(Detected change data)
* * *

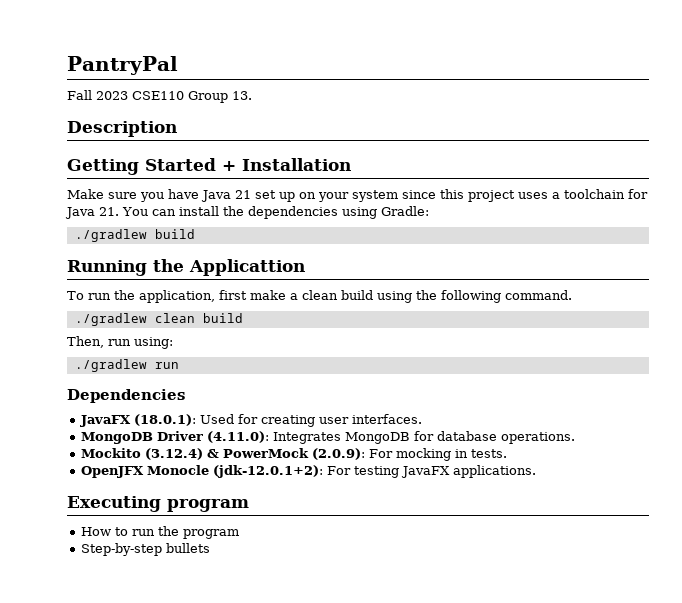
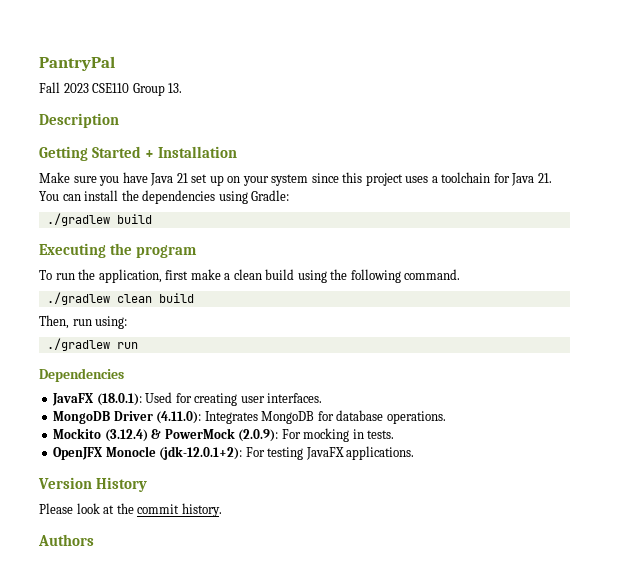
- Running the Applicattion
+ Executing the program
- Executing program
- How to run the program
- Step-by-step bullets
+ Version History
+ Please look at the commit history.
+ Authors

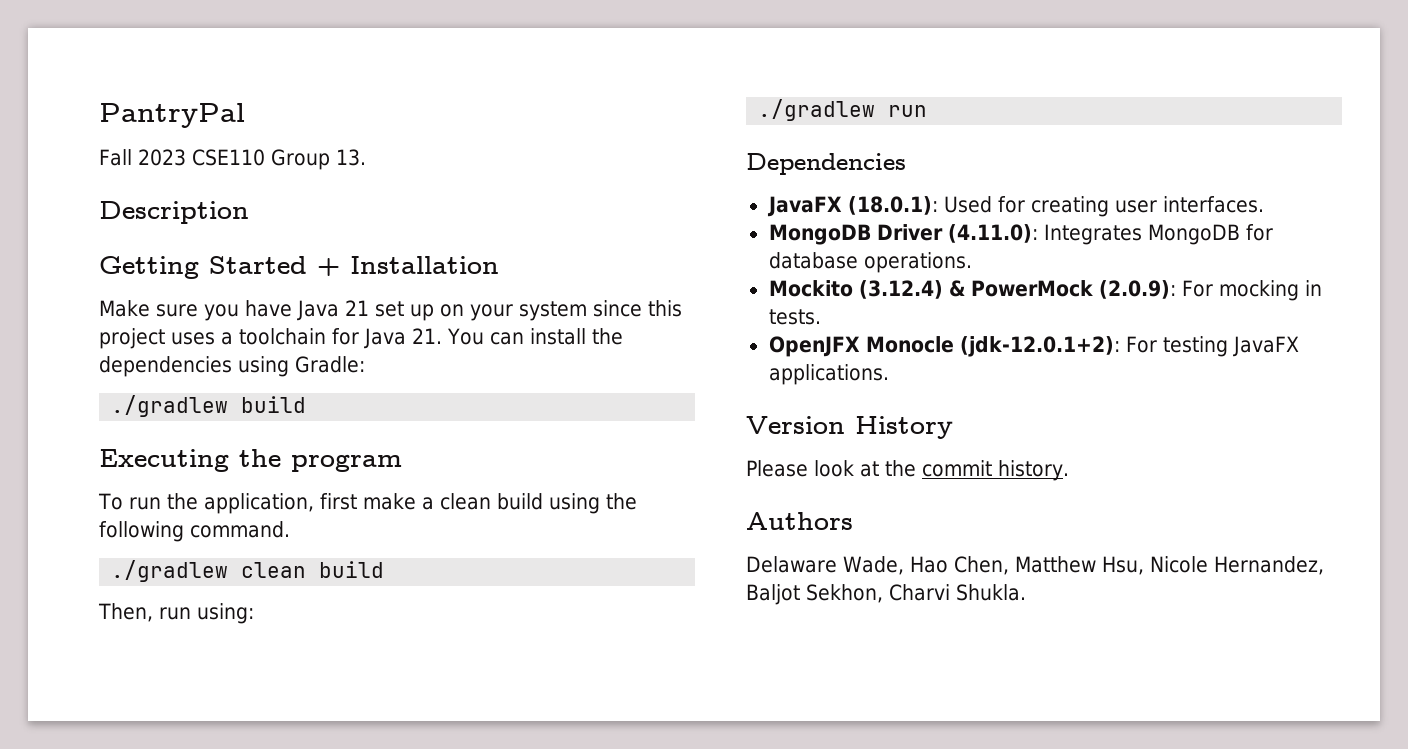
+ Delaware Wade, Hao Chen, Matthew Hsu, Nicole Hernandez, Baljot Sekhon, Charvi Shukla.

* * *

— What is expected —
Give the entries again exactly. Pictures stay out.

— Solution —
- Running the Applicattion
+ Executing the program
- Executing program
- How to run the program
- Step-by-step bullets
+ Version History
+ Please look at the commit history.
+ Authors

+ Delaware Wade, Hao Chen, Matthew Hsu, Nicole Hernandez, Baljot Sekhon, Charvi Shukla.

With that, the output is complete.